Supplied records —
-- Opening Marker --
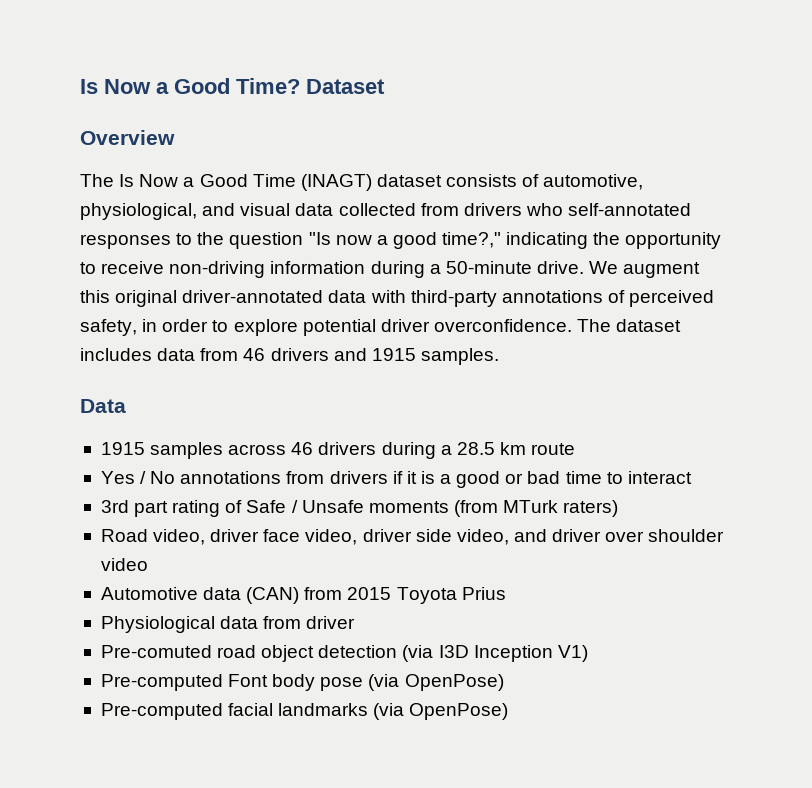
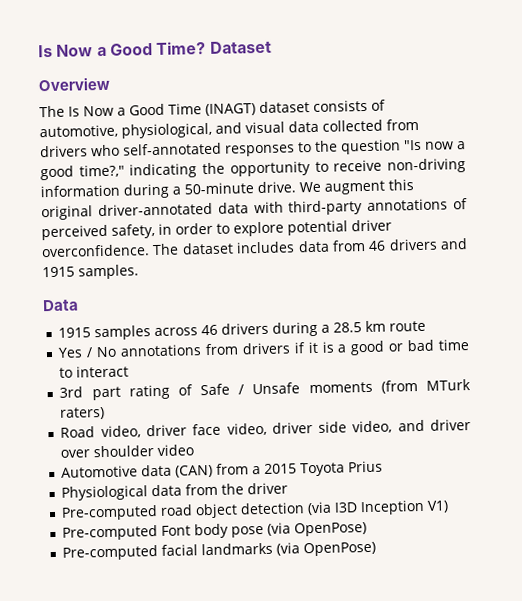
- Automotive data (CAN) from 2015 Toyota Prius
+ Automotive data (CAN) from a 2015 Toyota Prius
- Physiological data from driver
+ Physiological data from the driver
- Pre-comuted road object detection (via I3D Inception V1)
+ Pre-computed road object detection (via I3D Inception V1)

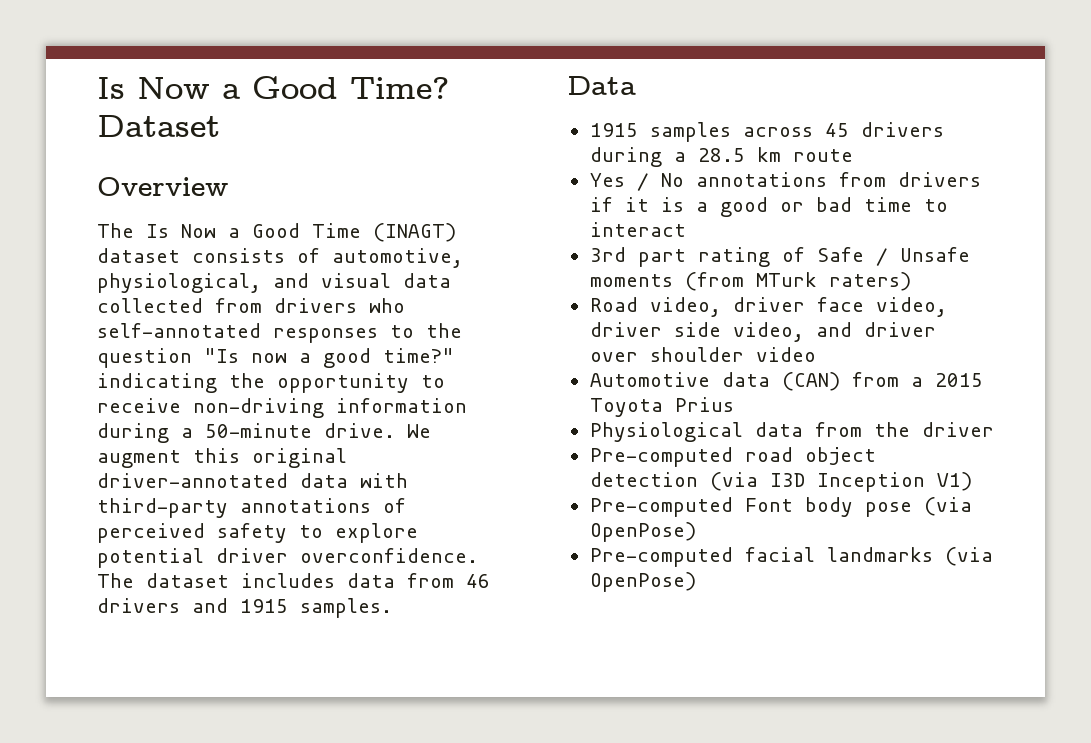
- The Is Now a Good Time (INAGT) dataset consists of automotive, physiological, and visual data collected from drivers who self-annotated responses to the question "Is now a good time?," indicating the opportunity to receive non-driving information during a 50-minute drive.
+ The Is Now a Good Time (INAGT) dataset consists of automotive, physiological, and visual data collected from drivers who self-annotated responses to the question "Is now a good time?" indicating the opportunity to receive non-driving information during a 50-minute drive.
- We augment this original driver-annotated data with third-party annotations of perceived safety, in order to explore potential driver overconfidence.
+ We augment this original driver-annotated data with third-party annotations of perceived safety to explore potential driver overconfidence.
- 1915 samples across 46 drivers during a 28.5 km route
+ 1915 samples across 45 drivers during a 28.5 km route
-- Closing Marker --
-- Opening Marker --
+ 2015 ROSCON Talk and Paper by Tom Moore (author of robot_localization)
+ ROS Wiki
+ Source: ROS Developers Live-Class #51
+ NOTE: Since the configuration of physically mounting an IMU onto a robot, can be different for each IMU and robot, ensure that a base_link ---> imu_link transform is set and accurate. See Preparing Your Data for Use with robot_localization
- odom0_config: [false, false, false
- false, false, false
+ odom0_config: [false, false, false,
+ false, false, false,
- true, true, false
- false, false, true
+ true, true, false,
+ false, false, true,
-- Closing Marker --
-- Opening Marker --
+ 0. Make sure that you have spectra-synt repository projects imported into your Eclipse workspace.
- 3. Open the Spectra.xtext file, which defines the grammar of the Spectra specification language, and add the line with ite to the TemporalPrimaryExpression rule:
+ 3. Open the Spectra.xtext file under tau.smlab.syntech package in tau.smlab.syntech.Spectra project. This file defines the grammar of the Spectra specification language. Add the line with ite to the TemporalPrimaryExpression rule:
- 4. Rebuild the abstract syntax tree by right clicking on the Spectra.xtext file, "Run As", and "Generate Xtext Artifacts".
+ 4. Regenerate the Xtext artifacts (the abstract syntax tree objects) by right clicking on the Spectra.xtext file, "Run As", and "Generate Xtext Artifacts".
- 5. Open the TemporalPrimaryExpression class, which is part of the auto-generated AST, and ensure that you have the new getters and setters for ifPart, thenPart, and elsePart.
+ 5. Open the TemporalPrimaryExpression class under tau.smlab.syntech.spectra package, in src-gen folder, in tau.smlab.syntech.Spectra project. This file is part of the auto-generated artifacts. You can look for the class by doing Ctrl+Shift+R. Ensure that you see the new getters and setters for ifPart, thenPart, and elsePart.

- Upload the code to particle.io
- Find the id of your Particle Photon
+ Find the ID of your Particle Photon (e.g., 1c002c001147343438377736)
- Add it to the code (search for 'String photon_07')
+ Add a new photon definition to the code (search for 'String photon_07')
-- Closing Marker --
Try it — The material above holds pictures; leave them out. Repeat exactly the lines from the one containing "Pre-computed road object detection (via I3D Inception V1)" through the one containing "45 drivers during a 28.5 km route", and nothing else.

Your solution —
+ Pre-computed road object detection (via I3D Inception V1)

- The Is Now a Good Time (INAGT) dataset consists of automotive, physiological, and visual data collected from drivers who self-annotated responses to the question "Is now a good time?," indicating the opportunity to receive non-driving information during a 50-minute drive.
+ The Is Now a Good Time (INAGT) dataset consists of automotive, physiological, and visual data collected from drivers who self-annotated responses to the question "Is now a good time?" indicating the opportunity to receive non-driving information during a 50-minute drive.
- We augment this original driver-annotated data with third-party annotations of perceived safety, in order to explore potential driver overconfidence.
+ We augment this original driver-annotated data with third-party annotations of perceived safety to explore potential driver overconfidence.
- 1915 samples across 46 drivers during a 28.5 km route
+ 1915 samples across 45 drivers during a 28.5 km route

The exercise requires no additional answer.